SECURITIES AND EXCHANGE COMMISSION

Washington, D. C. 20549

 

FORM 8-K

 

CURRENT REPORT

Pursuant to Section 13 or 15(d) of the Securities Exchange Act of 1934

 

October 28, 2010 (October 22, 2010)

Date of Report (Date of earliest event reported)

 

Protective Life Corporation

(Exact name of registrant as specified in its charter)

 

Delaware

 

001-11339

 

95-2492236

(State or other jurisdiction

 

(Commission

 

(IRS Employer

of incorporation)

 

File Number)

 

Identification No.)

 

2801 Highway 280 South

Birmingham, Alabama 35223

(Address of principal executive offices and zip code)

 

(205) 268-1000

(Registrant’s telephone number, including area code)

 

N/A

(Former name or former address, if changed since last report.)

 

Check the appropriate box below if the Form 8-K filing is intended to simultaneously satisfy the filing obligation of the registrant under any of the following provisions (see General Instruction A.2. below):

 

o            Written communications pursuant to Rule 425 under the Securities Act (17 CFR 230.425)

 

o            Soliciting material pursuant to Rule 14a-12 under the Exchange Act (17 CFR 240.14a-12)

 

o            Pre-commencement communications pursuant to Rule 14d-2(b) under the Exchange Act (17 CF 240.14d-2(b))

 

o            Pre-commencement communications pursuant to Rule 13e-4(c) under the Exchange Act (17 CFR 240.13e-4(c))

 

 

 



 

Item 1.01 Entry into a Material Definitive Agreement.

 

On October 22, 2010, Protective Life Insurance Company (“Protective Life”), a wholly owned subsidiary of Protective Life Corporation (“Protective”), (i) entered into a stock purchase agreement (the “Stock Purchase Agreement”) among RBC Insurance Holdings (USA) Inc. (“RBC”), Athene Holding Ltd. (“Athene”), Protective Life and, for the purposes of certain sections of the Stock Purchase Agreement, RBC USA Holdco Corporation, and (ii) agreed to enter into a coinsurance agreement (the “Coinsurance Agreement”) with Liberty Life Insurance Company (“Liberty”) under the terms of which Protective Life will coinsure substantially all of the life and health business of Liberty, subject to certain exceptions.  The transactions contemplated by the Coinsurance Agreement transaction will close in conjunction with the acquisition of Liberty by Athene from RBC, an affiliate of Royal Bank of Canada, pursuant to the Stock Purchase Agreement.  Pursuant to the Stock Purchase Agreement, RBC has agreed to sell the stock of Liberty to Athene for total consideration of approximately $628,100,000, which price is subject to adjustment, and which price includes a redemption of shares of Liberty from Seller immediately prior to the closing.  Under the Coinsurance Agreement, Protective Life is to pay to Liberty a ceding commission of $200,500,000, subject to adjustment.  Using information currently available, Protective Life estimates that an additional $39 million will be added to the ceding commission for adjustments.

 

The closing of the acquisition of Liberty by Athene and execution of the Coinsurance Agreement by Protective Life and Liberty is conditioned on, among other things, the termination or expiration of any applicable waiting period under the Hart-Scott-Rodino Antitrust Improvements Act of 1976 in respect of the acquisition of Liberty by Athene and receipt of approvals from certain regulatory authorities.  In connection with the transaction, Protective Life, Liberty and RBC will enter into a transition services agreement at closing, pursuant to which RBC will provide certain administrative services and assistance to Protective Life and Liberty for a period of time thereafter and Protective Life and Liberty will enter into an administrative services agreement, pursuant to which Protective will provide certain administrative services to Liberty for prescribed time periods following the closing.
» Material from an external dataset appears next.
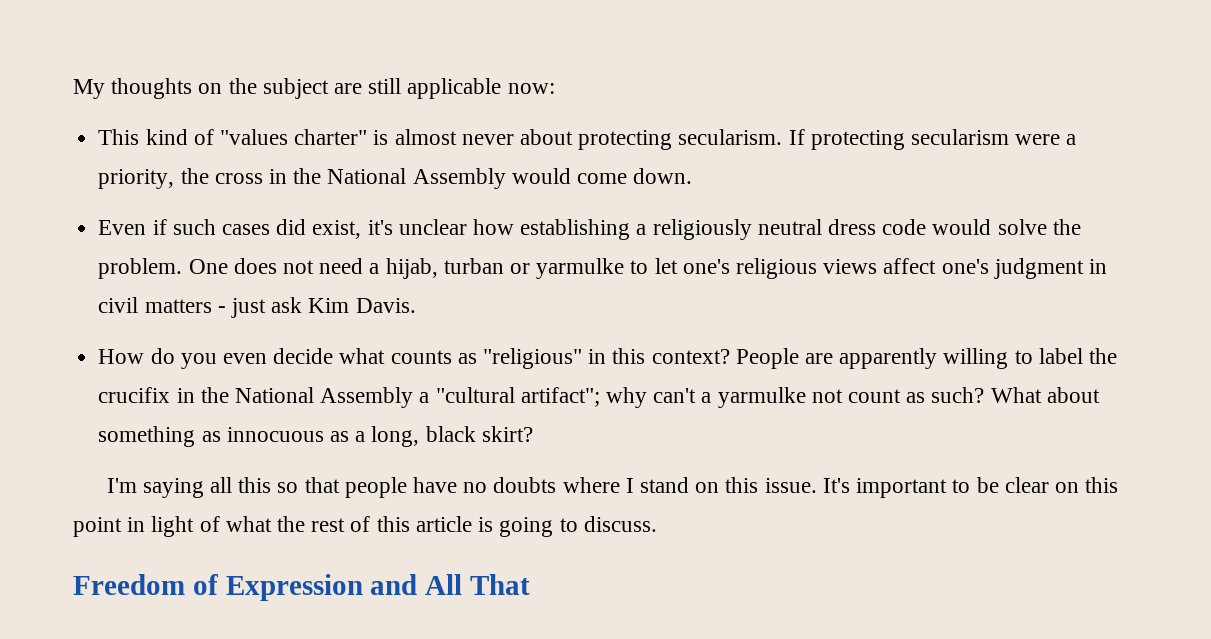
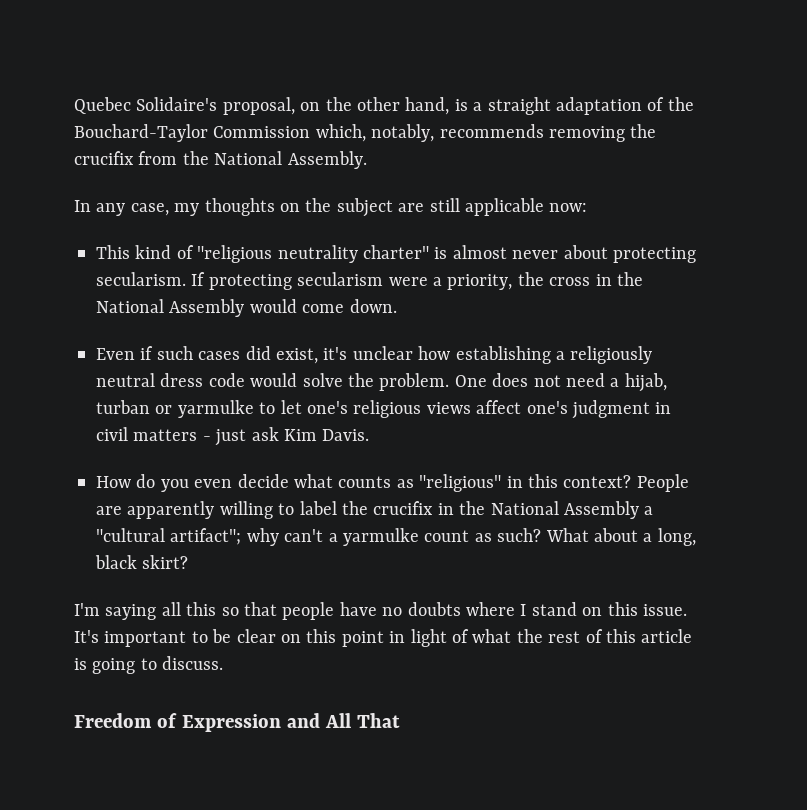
[73,79,105,99] My -> [74,97,694,115] [74,124,657,142] [74,151,367,169] [74,200,200,216] Quebec Solidaire's proposal, on the other hand, is a straight adaptation of the Bouchard-Taylor Commission which, notably, recommends removing the crucifix from the National Assembly. // In any case, my
[219,129,288,145] "values -> [197,245,358,263] "religious neutrality
[811,389,843,403] not -> (419, 537) none
[98,426,349,447] something as innocuous as -> (638, 535) none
The closing is expected to occur in the first quarter of 2011.

 

The Stock Purchase Agreement contains customary representations and warranties made by RBC, Athene and Protective. The Stock Purchase Agreement also contains customary covenants, including, among others, covenants concerning the operation of Liberty in the ordinary course of business pending closing and providing for mutual rights of access to information and cooperation among the parties.  The Stock Purchase Agreement also contains covenants of RBC not to, and to cause its affiliates not to, engage in certain life insurance and annuity related activities for a period of eighteen months following the closing or solicit for employment any employees of Liberty transferring to Protective Life for a period of twenty-four months following the closing, in each case subject to certain exceptions.

 

The Stock Purchase Agreement contains representations and warranties that the parties made to and solely for the benefit of each other.  The assertions embodied in those representations and warranties are qualified by information disclosed to the applicable parties in connection with signing the Stock Purchase Agreement.  Accordingly, investors should not rely on the representations and warranties in the Stock Purchase Agreement as characterizations of the actual state of facts. The undisclosed information that modifies these representations and warranties may constitute material non-public information.  Moreover, information concerning the subject matter of the representations and warranties may have changed since the date of the Stock Purchase Agreement, which subsequent information may or may not be fully reflected in Protective’s public disclosures.

 

The foregoing descriptions of the Stock Purchase Agreement and Coinsurance Agreement are not complete and are qualified in their entirety by reference to the full text of the Stock Purchase Agreement, which is filed as Exhibit 10.01 hereto, and the form of the Coinsurance Agreement, which is filed as Exhibit 10.02 hereto, each of which is incorporated by reference herein.

 

Item 8.01 Other Events.

 

On October 22, 2010, Protective issued a press release titled “Protective Life to Enter Coinsurance Agreement with Liberty Life”.    A copy of such press release is attached to this Current Report on Form 8-K as Exhibit 99.1 and is herein incorporated by reference.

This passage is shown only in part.